On this Mother’s Day, show love to your mother, and your grandmother and great grandmother, through acknowledgement.

Then, we show love to our mothers through attention.  Mothers are great listeners.  Even when we are adults, they are there as our sounding board.  Thing is, they love being our sounding board!  They are usually always on our side.  I’ve seen news coverage for several people convicted of murder and terrorism.  In just about every case, though everyone else is convinced the person is guilty, the mother is still insisting her son or daughter is innocent.  In the latest situation with the Boston bomber, the same is true.  The mother insists her two sons are innocent.  The point is that it is within a mother’s nature to always give their children the benefit of the doubt.  When no one else believes in us, our mother is still there as our biggest fan.  So its important now that we become their biggest fan.  We may say, “But she asks the same questions over and over.  She is always talking about some problem she has.”  Think a minute – were you ever that way?  Show love to her by paying attention to her.  God shows His love to us by paying attention to us, even with all our faults.  Surely we can do the same with our mothers, who have shown a godly attention to us over the years.
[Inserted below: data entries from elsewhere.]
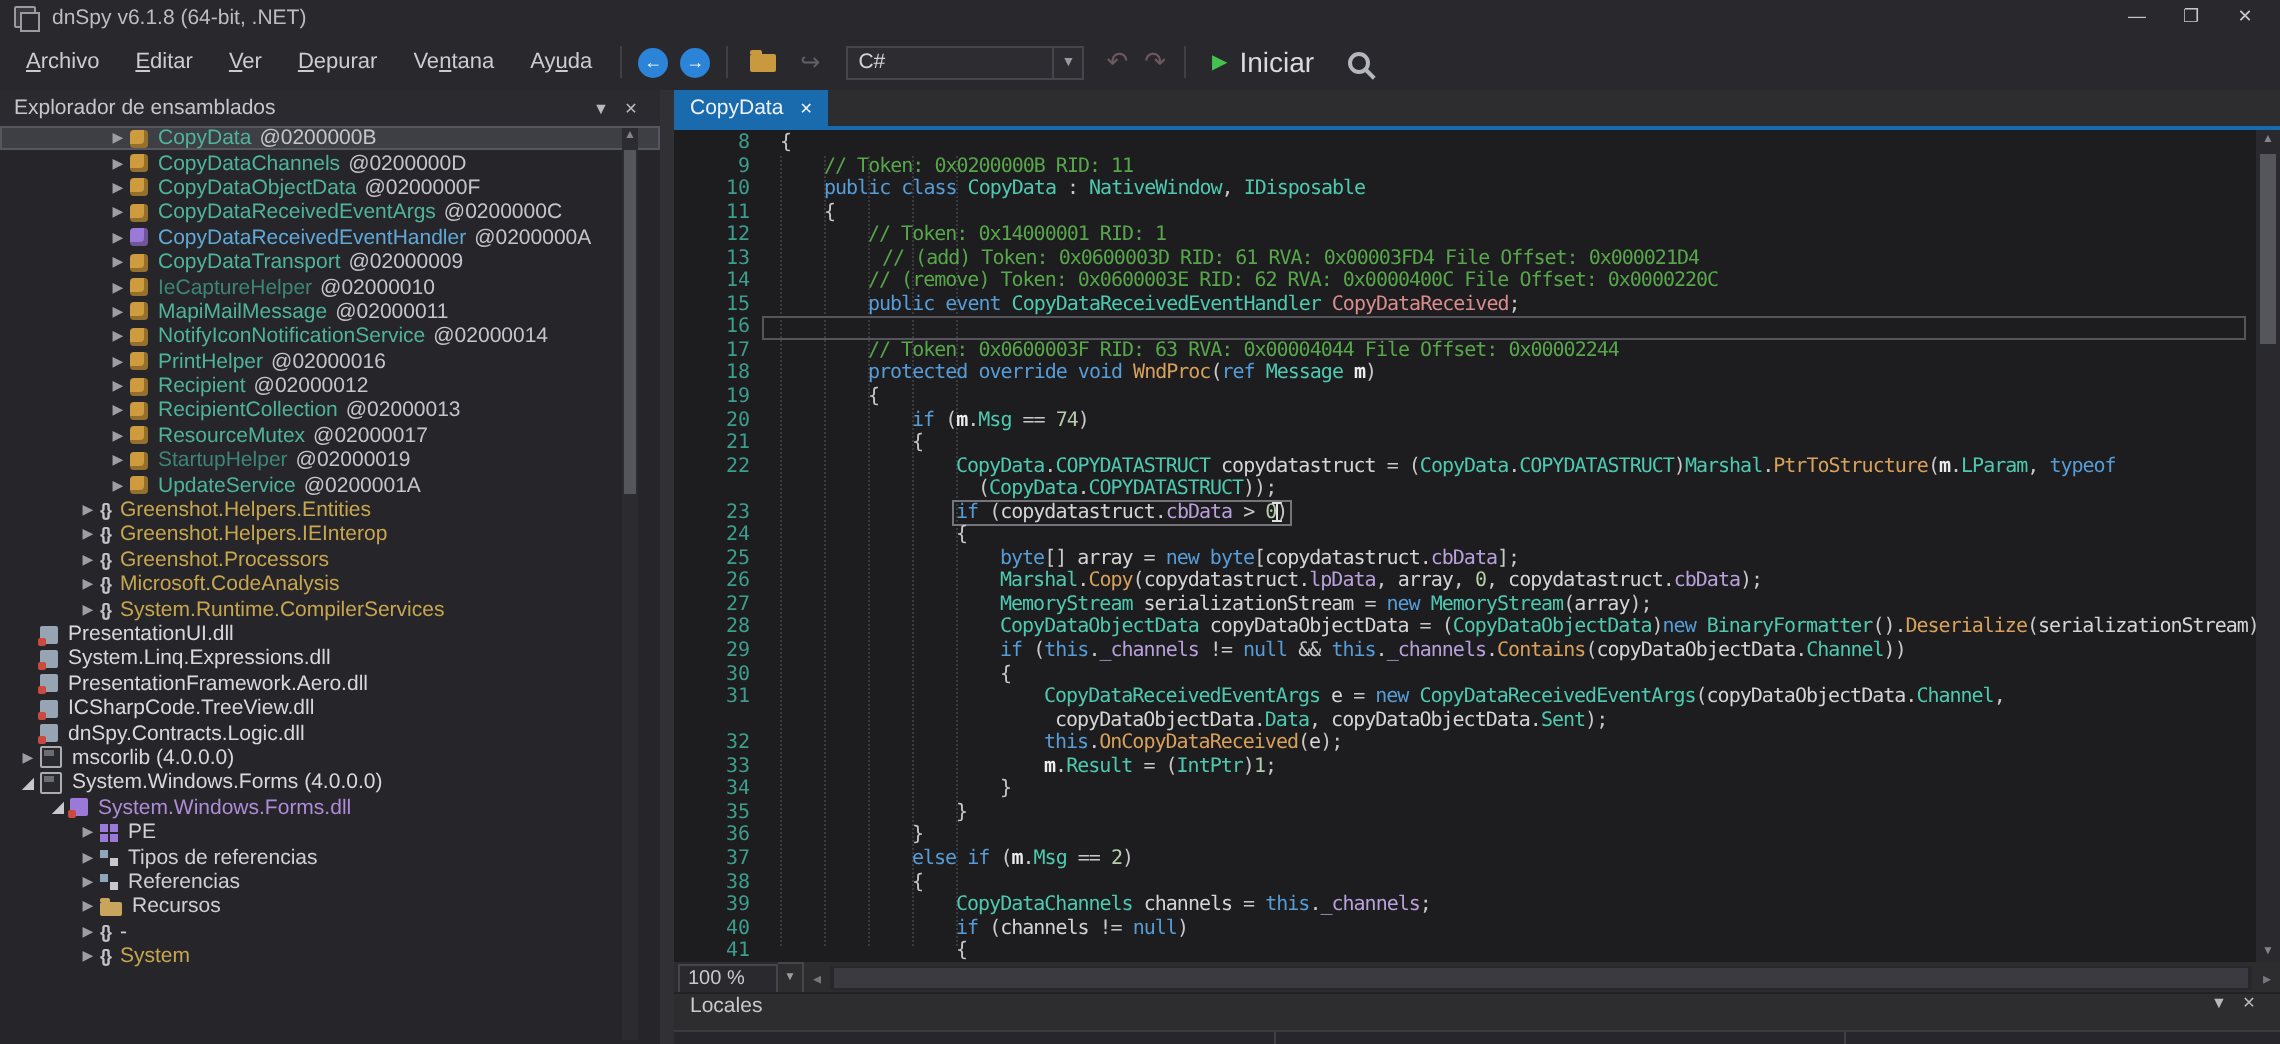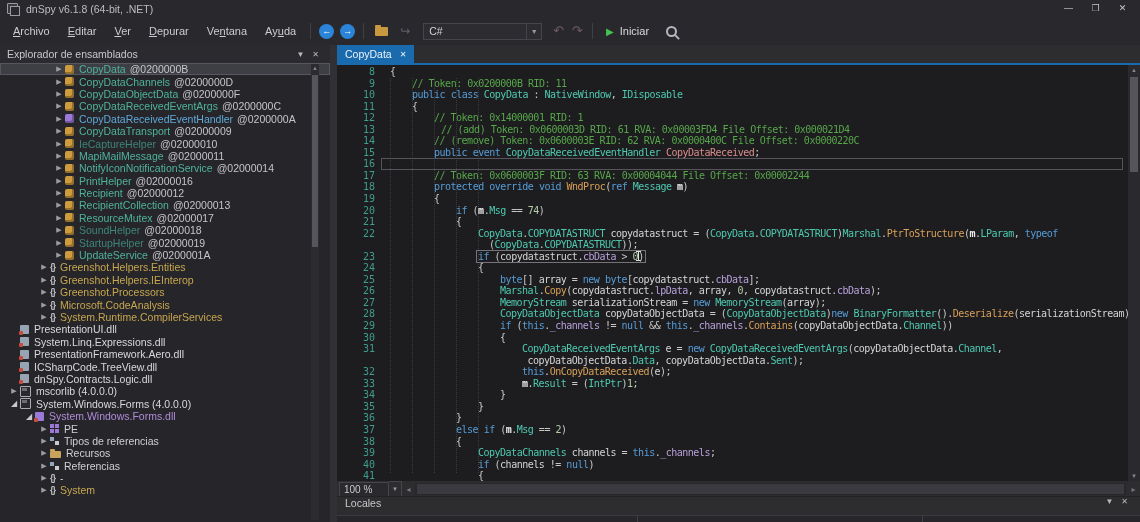"Iniciar" .start-label { font-size: 11px -> 14px }
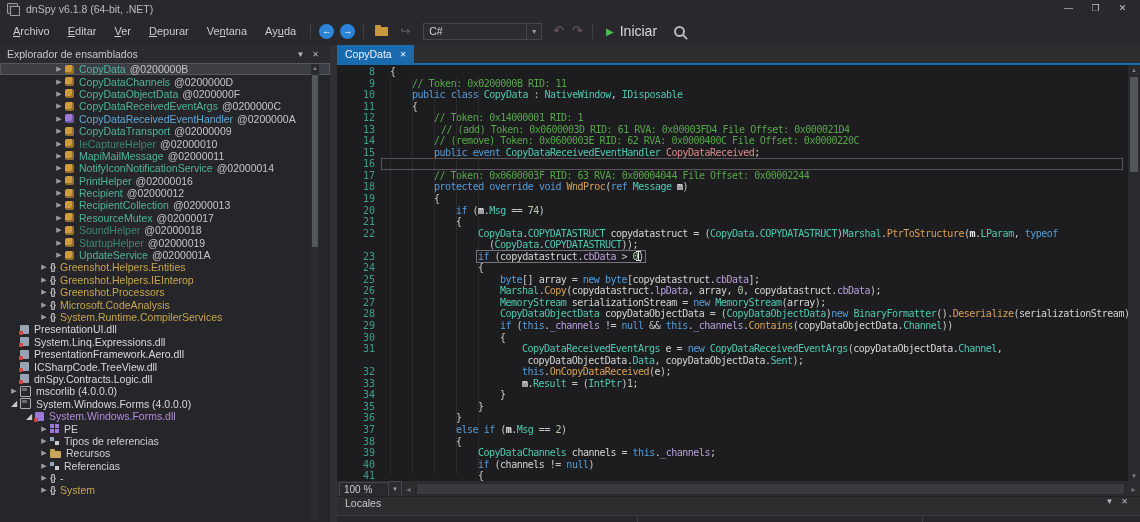"SoundHelper" div.trow { html: <div> <span></span> <span>▶</span> <span></span> <span>SoundHelper</span> <span>@02000018</span> </div> -> none }
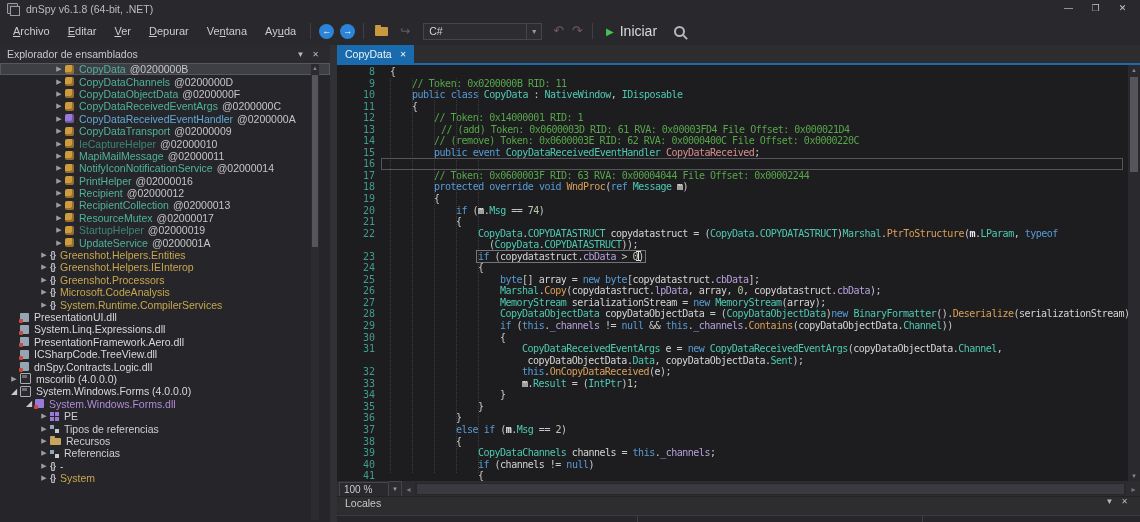"Recursos" div.trow { order: before "Referencias" -> after "Referencias" }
Then, we show our mothers love through appreciation.  An elementary science class had been studying magnets, and how metal objects are attracted to them.  At the end of the semester, the teacher put this question on the exam: “Six letters, starts with “M”, picks things up, what am I?”  Over half the children wrote “mother.”  Our Moms need our gratitude not just on this day, but on every day.  You won’t always have your Mom, so give her appreciation while you have her.  There’s nothing too good for her, you can’t repay her, but we ought to die trying before she does.  Moms won’t spend anything on themselves until the needs of her children are met.  She won’t devote her time to what she wants until she has taken care of you.  Let’s return the appreciation.  Here’s a math question – state your answer as a fraction.  If there are ten family members, including Mom, sitting around the table, and there is one apple pie, how much pie will be on each plate?  The answer is 1/9.  Pastor, you don’t know your fractions – there are ten people, and one pie.  The answer is 1/10.  No the answer is 1/9, because Mom won’t take a piece so that everyone else’s piece can be bigger.  On this Mother’s Day, we show our mothers love through appreciation.

 Affirmation, affection, acknowledge, attention and appreciation – they are all important.  For a Christian mother however, the single most greatest gift you can give is a gift not to her, but to God.  When you give your life to Christ, when you choose to follow Him, there is nothing that will thrill the heart more of a godly mother.  Cards won’t match it, dinners won’t match it, jewelry won’t match it.  When you give your life to Christ, when you ask Jesus to forgive you of your sins and give you new life, there is no greater joy you can give her.  So on this Mother’s Day, when many of you may have come to church not so much to worship God but to honor your Mom, give your life to Christ.  If you won’t do it for your own sake, do it for that special mother in your life.  She may be your own mother, she may be your wife, she may be your grandmother.  She has been praying for you, she has been asking God to draw you to Himself – step across that line of faith today and give Your life to Christ.  You may have strayed from God, and nothing would make that mother happier than for you to rededicate your life.  You may have been putting off joining this church – that special mother however, would love nothing more than for you to commit.  Will you honor that mother today, not just with the grade a gifts mentioned, but with the highest grade gift of all?  Will you follow Jesus, will you be obedient to Him in response to Him touching Your heart?  Regardless of your age, the godly mother in your life will be thrilled as you follow Jesus.